Brower advances several hypotheses about what might be ailing Dyson. Maybe he’s just a stubborn contrarian? Maybe he doesn’t really mean it? Maybe he’s just a nutty professor type with no sense of the practical world? Maybe he’s senile?

To his credit, Brower doesn’t buy any of those possible explanations, although he accepts aspects of some of them. That’s fair enough. Scientists ought to be contrarians. Puncturing gas bags is beautiful work.

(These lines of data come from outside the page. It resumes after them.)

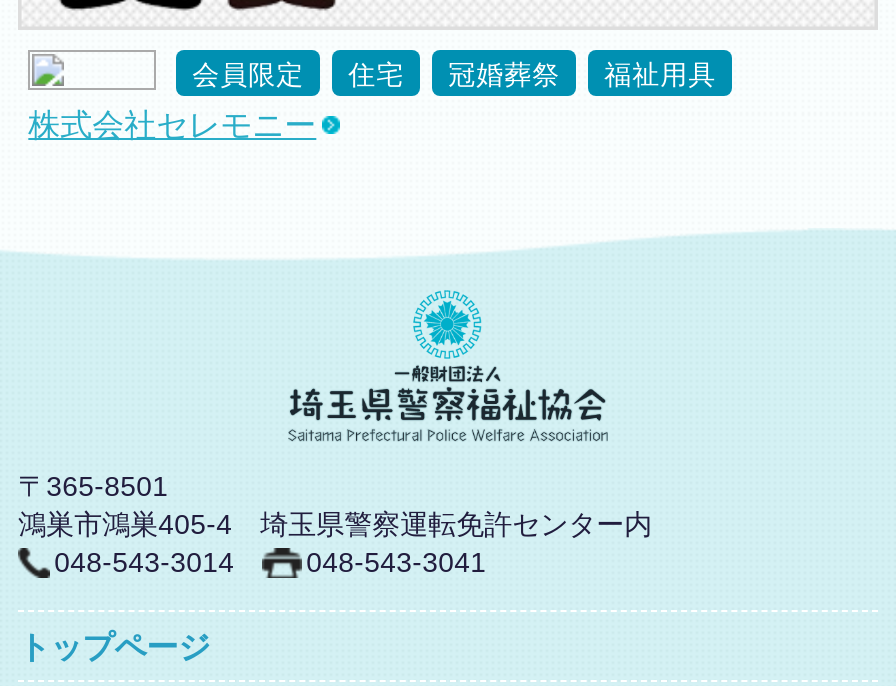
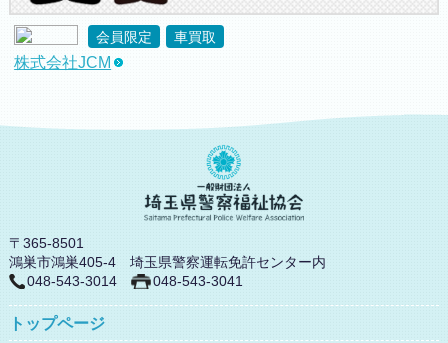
- 住宅
- 冠婚葬祭
- 福祉用具
+ 車買取

- 株式会社セレモニー
+ 株式会社JCM
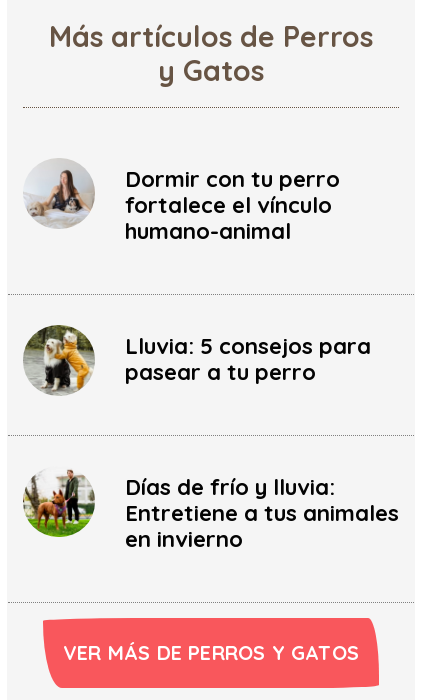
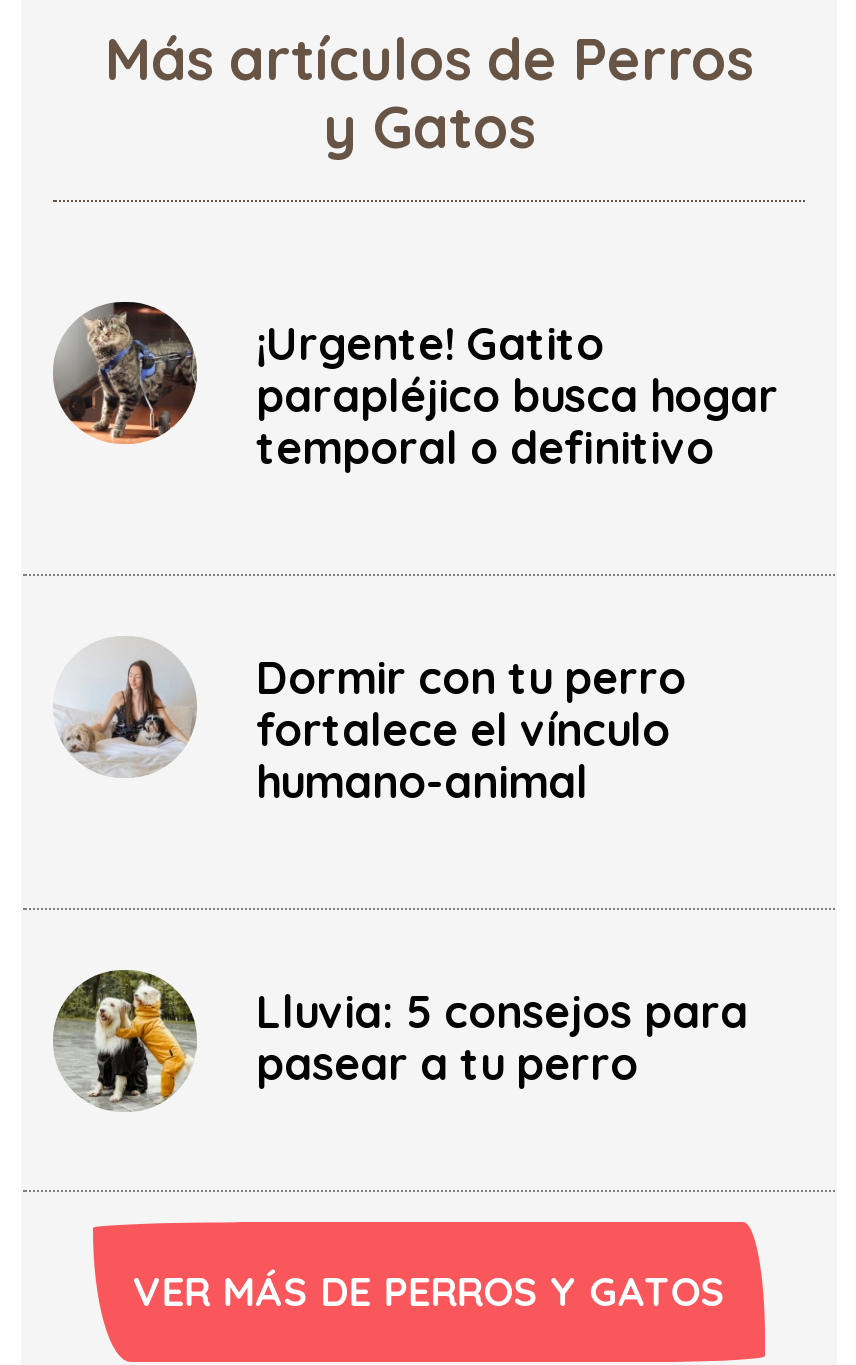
+ [image]
+ ¡Urgente! Gatito
+ parapléjico busca hogar
+ temporal o definitivo

moved down: [image] | Dormir con tu perro | fortalece el vínculo | humano-animal | Lluvia: 5 consejos para | pasear a tu perro

- [image]
- Días de frío y lluvia:
- Entretiene a tus animales
- en invierno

Dyson, in a book review in the February 22 edition of the New York Review of Books, clearly disposes of the incipient Alzheimer’s diagnosis. His brilliant review of James Gleick’s “The Information: A History, a Theory, a Flood,” demonstrates that Dyson’s mind is a supple, as strong, and as fascinating as ever. The highlight of the review is a glittering excursion into the physical failure of Lord Kelvin’s dogma of “heat death,” which postulated how the world would end as heat dissipated from warmer to cooler bodies. Dyson knowingly cites the work of Fang Lizhi and Li Shuxian, which proved the errors of that accepted scientific dogma. Has anyone else ever heard of this scientific couple?

Where does Brower come down on Dyson? He concludes that Dyson has embraced his own, offshoot religion, one that relies on technology and the ingenuity of mankind to overcome the kind of obstacles that environmentalists believe have been revealed as beyond, or outside, the power of humankind. “Freeman Dyson does not have the religion. He has another religion,” concludes Brower. He defines “the religion,” his religios, as the lessons he absorbed growing up at his father’s knee. “By this, my father meant that the person in question understood, felt the cause and the imperative of environmentalism in his or her bones. The tenets go something like this: this living planet is the greatest of miracles. We Homo sapiens, for all the exceptionalism of our species, are part of a terrestrial web of life and are utterly dependent upon it. Nature runs the biosphere much better than we do, as we demonstrate with our ham-handedness each time we try. The arc of human history is unsustainable. We cannot go on destroying natural systems and expect to survive.”

Physicist Jonathan Katz of Washington University called Brower’s Atlantic article “attempted intellectual assassination,” but I think that goes too far. Brower is simply unable to overcome his religious rigidity. The doctrine of global warming fits with Brower’s religious imperative perfectly. Brower, when contemplating Dyson’s skepticism, is blinded by the green rapture. He is unable posit the simple solution to the quandary of why Freeman Dyson says what he says about the climate. Maybe Dyson is right?